Do this bilaterally for placement on the tibialis anterior. Now, attach electrodes bilaterally on the lateral soleus. Ask the subject to raise their heel and then place the electrode at the lower third of the line between the lateral femoral condyle and lateral malleolus below the gastrocnemius muscle belly.

Also, attach the ground reference passive electrode either on the patella or lateral malleolus bilaterally or unilaterally, depending on the EMG acquisition unit in use. Test the electrode placement by asking the subject to either dorsiflex or plantarflex the ankle in an upright posture while displaying the raw EMG signal of all muscles tested on a computer screen. If an electrode is misplaced, remove and replace it until clear detectable EMG bursts with minimal background noise are seen.

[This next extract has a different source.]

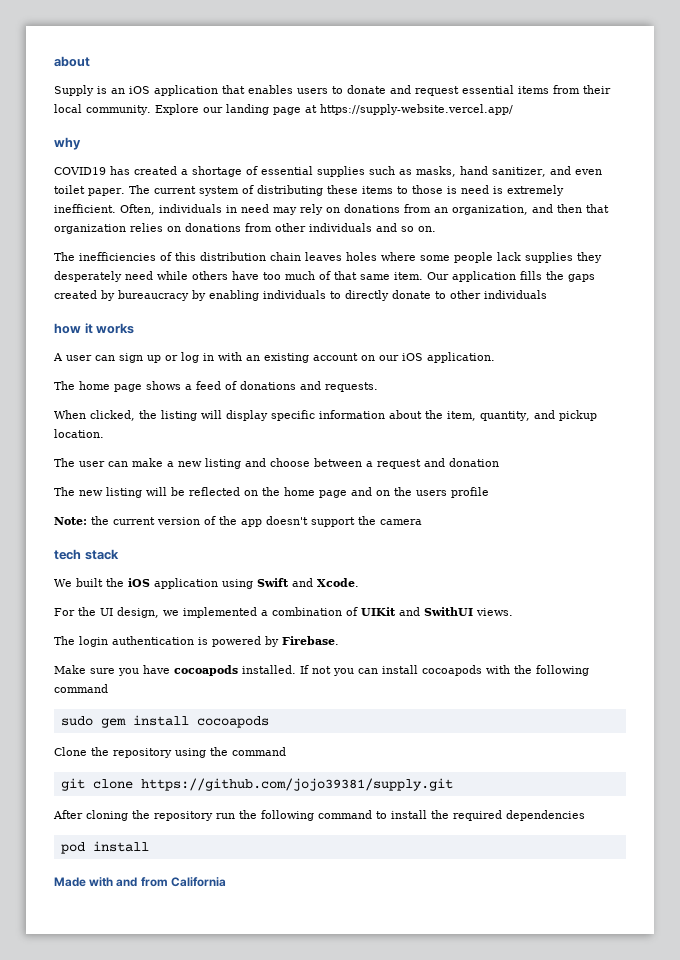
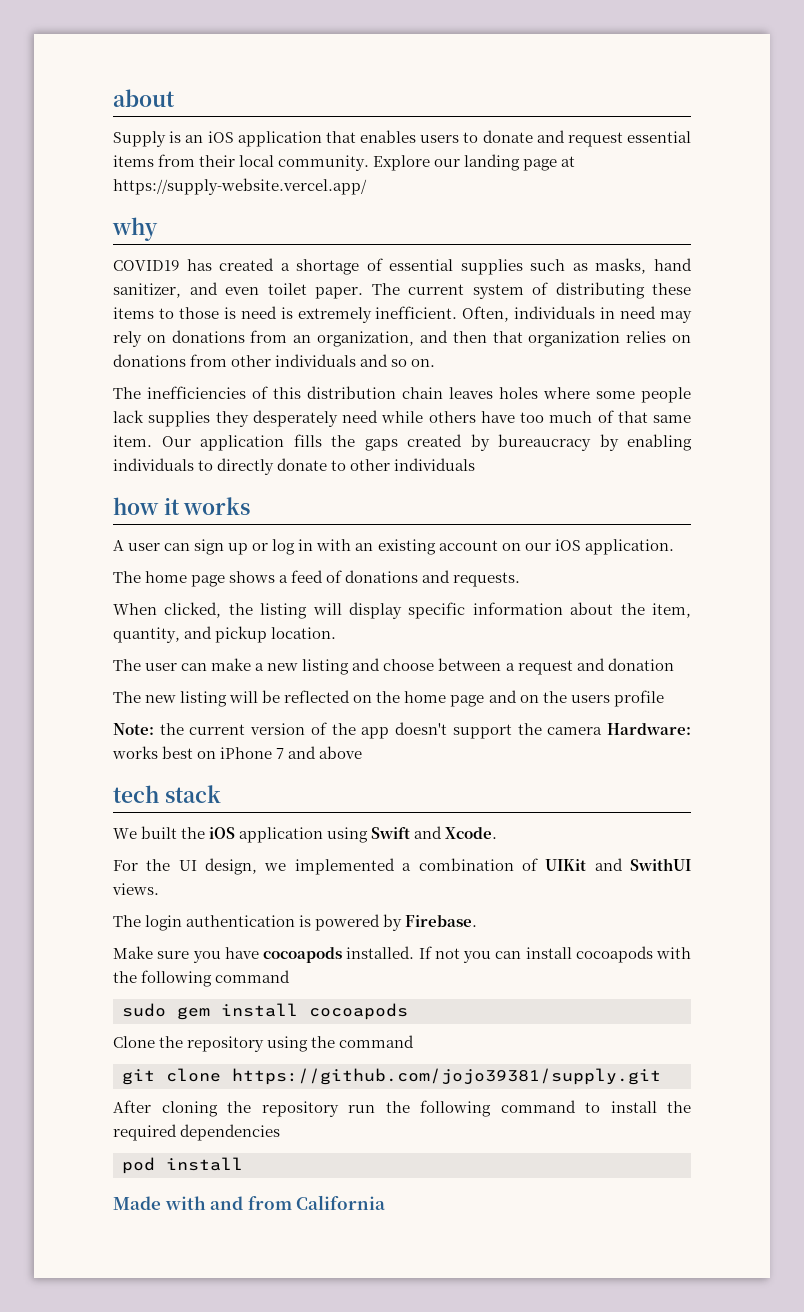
(422, 522) none -> [607,723,692,735] [112,746,363,759] Hardware: works best on iPhone 7 and above

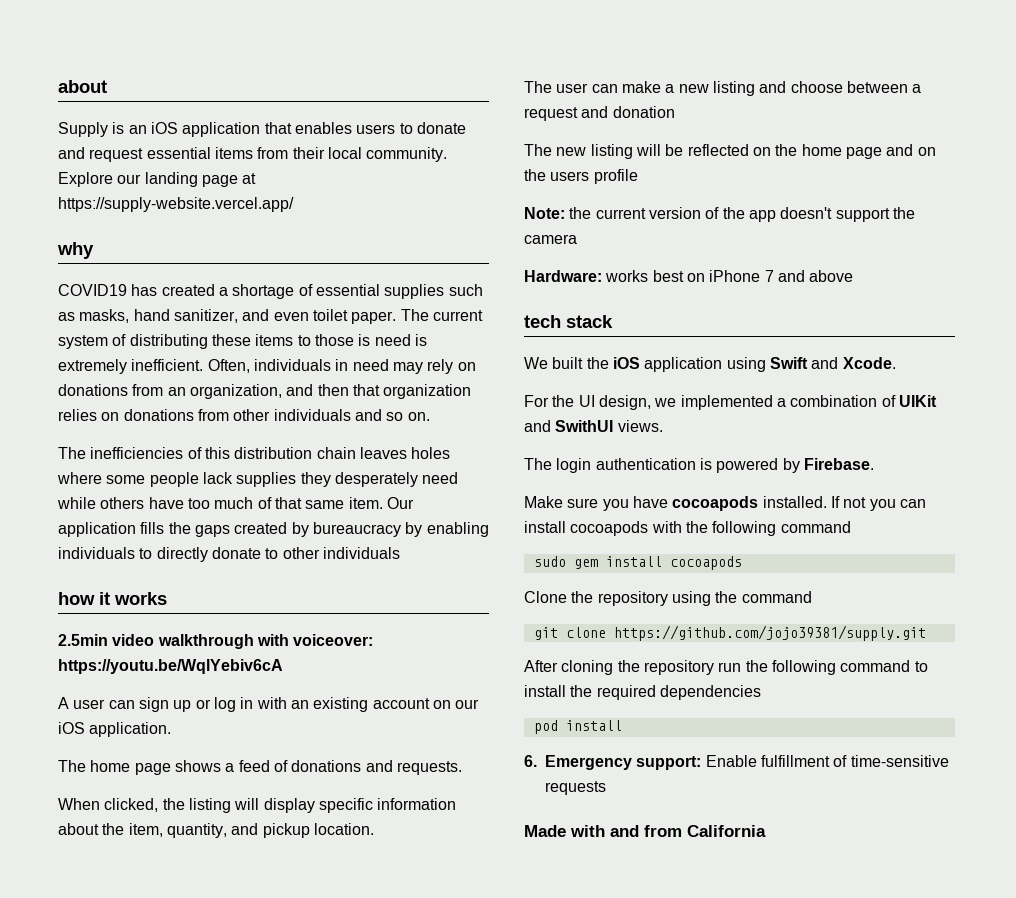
(251, 506) none -> [58,634,374,649] [58,659,283,674] // 2.5min video walkthrough with voiceover: https://youtu.be/WqlYebiv6cA
(603, 731) none -> (577, 239) //
(243, 1164) none -> [524,755,949,770] [545,781,606,795] // 6. Emergency support: Enable fulfillment of time-sensitive requests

Then, with the subject seated with their muscles at rest, test the signal quality by discharging a few TMS pulses while the coil is held away from the subject. The most crucial step in this technique is verifying that the EMG signal is as clear of noise as possible. Failure to do this adequately makes data analysis incredibly difficult.

Next, check that the baseline signal for each EMG channel is close to zero. If noise is present in a channel, remove the corresponding electrode and repeat the skin preparation procedures. If the noise is still present, adjust the reference electrode's position and replace the electrolyte gel.

Once a good signal is verified, wrap all electrodes using light foam pre-wrap tape to hold them in place and to reduce motion artifact from the EMG. Now, seat the subject in a chair and, to ensure consistent feet placement across subjects, secure both feet in walking boots that allow the ankle range of motion to be adjusted to a specific position and provide resistance during tonic voluntary action. Also, adjust both hip and knee angles to avoid subject discomfort and instruct the subject to remain still throughout the experiment.

Begin tonic voluntary activation testing by first determining the maximum voluntary isometric contraction of each muscle bilaterally. For each motion, instruct the subject to maximally contract the contralateral examined muscle four times. Next, verify the position of the motion capture camera by placing the subject tracker, pointer, and the coil tracker in its capture volume space.

Then, perform the subject image registration by placing the tip of the pointer on the four anatomical landmarks. Now, determine the hot spot of both muscles bilaterally. First, find the suprathreshold intensity by applying a single stimulus over the centered spot next to the interhemispheric fissure.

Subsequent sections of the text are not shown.